Lighting the short fuse of a stick of dynamite he pulled from the cluster, Noose heaved it above him to the top of the hill. Seconds later a gigantic explosion shook the ridge, a rolling ball of fire filling the air as dirt and stones showered down on Joe Noose, who covered his head. A second barrage from the Gatling gun rained hell around the immediate area where the explosives blew up above Joe, who already had another stick of dynamite lit, he tossed with all his strength down the ridge at the posse. “Get that damn herd moving!” he growled to himself.
Down in the stockade, the rovers and their boss all heard the twin shots, then the reports of the Gatling gun, their signals to move out. Laura shot a let’s go look to Brubaker, who waved at the men to get the livestock moving. Working their horses, the rovers got the cattle in motion, and the sea of longhorns began to flow out of the basin.
A huge explosion of dynamite shook the ravine with violent force in an immense concussion, a blizzard of debris hurling the blown-up bodies of several posse men sky-high, raining down in bits and pieces like tattered rag dolls.
High above on the ridge, the Gatling gun thundered away at the opposite side of the ravine, the lighting from its spinning muzzle punctuated by a second then a third blinding explosion of dynamite tossed from that side of the hill into the camp, the ear-splitting detonations drowning out the staccato barrages of the machine gun.
The cattle had entered onto the goat trail, surrounded by whooping and hollering cowboys on horses waving their lariats, driving the herd through a war zone.
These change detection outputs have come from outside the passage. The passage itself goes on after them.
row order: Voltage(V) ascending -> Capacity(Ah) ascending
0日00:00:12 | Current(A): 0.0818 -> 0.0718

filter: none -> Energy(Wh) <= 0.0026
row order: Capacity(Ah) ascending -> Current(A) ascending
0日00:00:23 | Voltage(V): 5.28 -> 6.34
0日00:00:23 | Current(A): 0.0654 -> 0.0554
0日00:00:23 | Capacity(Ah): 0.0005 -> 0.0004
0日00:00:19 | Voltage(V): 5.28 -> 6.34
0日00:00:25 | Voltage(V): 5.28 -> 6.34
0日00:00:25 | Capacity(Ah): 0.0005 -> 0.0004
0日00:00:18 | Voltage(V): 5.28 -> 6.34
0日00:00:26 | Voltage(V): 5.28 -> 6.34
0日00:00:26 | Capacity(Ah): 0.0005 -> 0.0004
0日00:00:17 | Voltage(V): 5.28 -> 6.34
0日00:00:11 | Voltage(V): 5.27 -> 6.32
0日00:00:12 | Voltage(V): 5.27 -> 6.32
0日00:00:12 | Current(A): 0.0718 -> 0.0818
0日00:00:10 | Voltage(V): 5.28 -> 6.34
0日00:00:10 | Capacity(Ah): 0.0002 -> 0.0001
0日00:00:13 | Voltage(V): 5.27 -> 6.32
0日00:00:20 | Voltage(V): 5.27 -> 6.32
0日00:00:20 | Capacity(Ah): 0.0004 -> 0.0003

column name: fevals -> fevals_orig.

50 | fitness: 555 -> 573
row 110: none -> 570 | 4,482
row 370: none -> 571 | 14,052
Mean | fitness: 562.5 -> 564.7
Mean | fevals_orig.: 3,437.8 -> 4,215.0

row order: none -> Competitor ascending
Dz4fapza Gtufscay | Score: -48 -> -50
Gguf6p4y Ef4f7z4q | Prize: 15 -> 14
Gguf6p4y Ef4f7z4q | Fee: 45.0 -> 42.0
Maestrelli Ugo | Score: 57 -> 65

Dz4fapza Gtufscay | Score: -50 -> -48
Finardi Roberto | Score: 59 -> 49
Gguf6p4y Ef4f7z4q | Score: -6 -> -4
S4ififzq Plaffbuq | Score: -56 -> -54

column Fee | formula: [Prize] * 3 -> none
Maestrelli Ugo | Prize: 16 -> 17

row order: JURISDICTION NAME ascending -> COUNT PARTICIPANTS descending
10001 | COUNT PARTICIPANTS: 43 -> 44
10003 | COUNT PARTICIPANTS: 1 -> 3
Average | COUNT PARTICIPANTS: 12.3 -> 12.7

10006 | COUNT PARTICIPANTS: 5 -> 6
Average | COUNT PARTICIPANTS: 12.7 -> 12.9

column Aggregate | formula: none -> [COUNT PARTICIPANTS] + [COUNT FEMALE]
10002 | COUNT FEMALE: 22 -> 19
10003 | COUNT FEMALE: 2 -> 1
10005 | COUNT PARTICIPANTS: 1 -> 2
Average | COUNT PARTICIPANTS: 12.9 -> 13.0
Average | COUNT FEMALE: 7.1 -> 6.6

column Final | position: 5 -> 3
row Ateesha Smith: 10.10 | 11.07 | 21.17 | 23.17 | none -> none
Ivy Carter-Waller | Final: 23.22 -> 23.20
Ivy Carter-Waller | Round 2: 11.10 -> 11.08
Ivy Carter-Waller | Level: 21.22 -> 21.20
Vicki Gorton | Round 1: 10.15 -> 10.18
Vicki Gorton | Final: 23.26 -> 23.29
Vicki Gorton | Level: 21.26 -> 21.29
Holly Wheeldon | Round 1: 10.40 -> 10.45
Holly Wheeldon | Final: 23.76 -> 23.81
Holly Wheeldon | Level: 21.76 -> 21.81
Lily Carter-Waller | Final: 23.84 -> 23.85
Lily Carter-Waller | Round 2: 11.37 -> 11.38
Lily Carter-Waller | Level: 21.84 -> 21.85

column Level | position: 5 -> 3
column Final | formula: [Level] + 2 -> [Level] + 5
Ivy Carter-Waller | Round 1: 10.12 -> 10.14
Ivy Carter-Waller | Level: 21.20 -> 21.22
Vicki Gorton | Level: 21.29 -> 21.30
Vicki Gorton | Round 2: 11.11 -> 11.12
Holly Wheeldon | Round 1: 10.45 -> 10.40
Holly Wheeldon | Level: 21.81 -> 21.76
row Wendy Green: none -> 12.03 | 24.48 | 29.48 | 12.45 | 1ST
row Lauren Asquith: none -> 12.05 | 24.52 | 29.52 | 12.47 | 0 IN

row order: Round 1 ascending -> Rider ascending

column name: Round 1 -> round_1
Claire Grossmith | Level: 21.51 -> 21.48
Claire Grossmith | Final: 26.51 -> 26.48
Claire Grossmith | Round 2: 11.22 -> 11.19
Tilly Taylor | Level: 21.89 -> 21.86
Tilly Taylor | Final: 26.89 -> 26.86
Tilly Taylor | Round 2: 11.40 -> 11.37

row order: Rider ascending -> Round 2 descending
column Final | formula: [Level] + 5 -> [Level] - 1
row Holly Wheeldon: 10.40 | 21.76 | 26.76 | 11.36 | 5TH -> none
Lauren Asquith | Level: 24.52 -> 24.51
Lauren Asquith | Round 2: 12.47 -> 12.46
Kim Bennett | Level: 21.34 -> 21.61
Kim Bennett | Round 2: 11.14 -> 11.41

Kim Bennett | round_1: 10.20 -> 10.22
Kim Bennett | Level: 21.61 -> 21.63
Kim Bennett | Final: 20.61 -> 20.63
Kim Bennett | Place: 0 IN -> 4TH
The steers needed little encouragement and they wanted out of that place as fast as their hooves could run.
Astonished by the destruction to his camp, Cole Starborough walked in a daze through the explosions of dynamite, trying to make sense of the chaos as he shouted orders to his men running this way and that in the melee.
Earl Moore was gritting his teeth, blasting away with the machine gun. He didn’t see or hear the hundreds of charging cattle coming up the trail behind his back, an ocean of horns and thundering hooves of seven hundred thousand pounds of cattle, three hundred and fifty tons of steers in unstoppable forward motion with the force of ten locomotives. Moore was too busy blasting whoever was chucking that damn dynamite across the canyon; because the TNT explosions were deafeningly loud and the machine gun itself very, very noisy, Earl couldn’t hear the rumble of pounding hooves growing ever louder to his rear. With the vibration of the Gatling gun trembling on the chassis as the barrel rotated, spitting heavy caliber rounds, Moore simply didn’t register the ground shaking from the booming cattle hooves.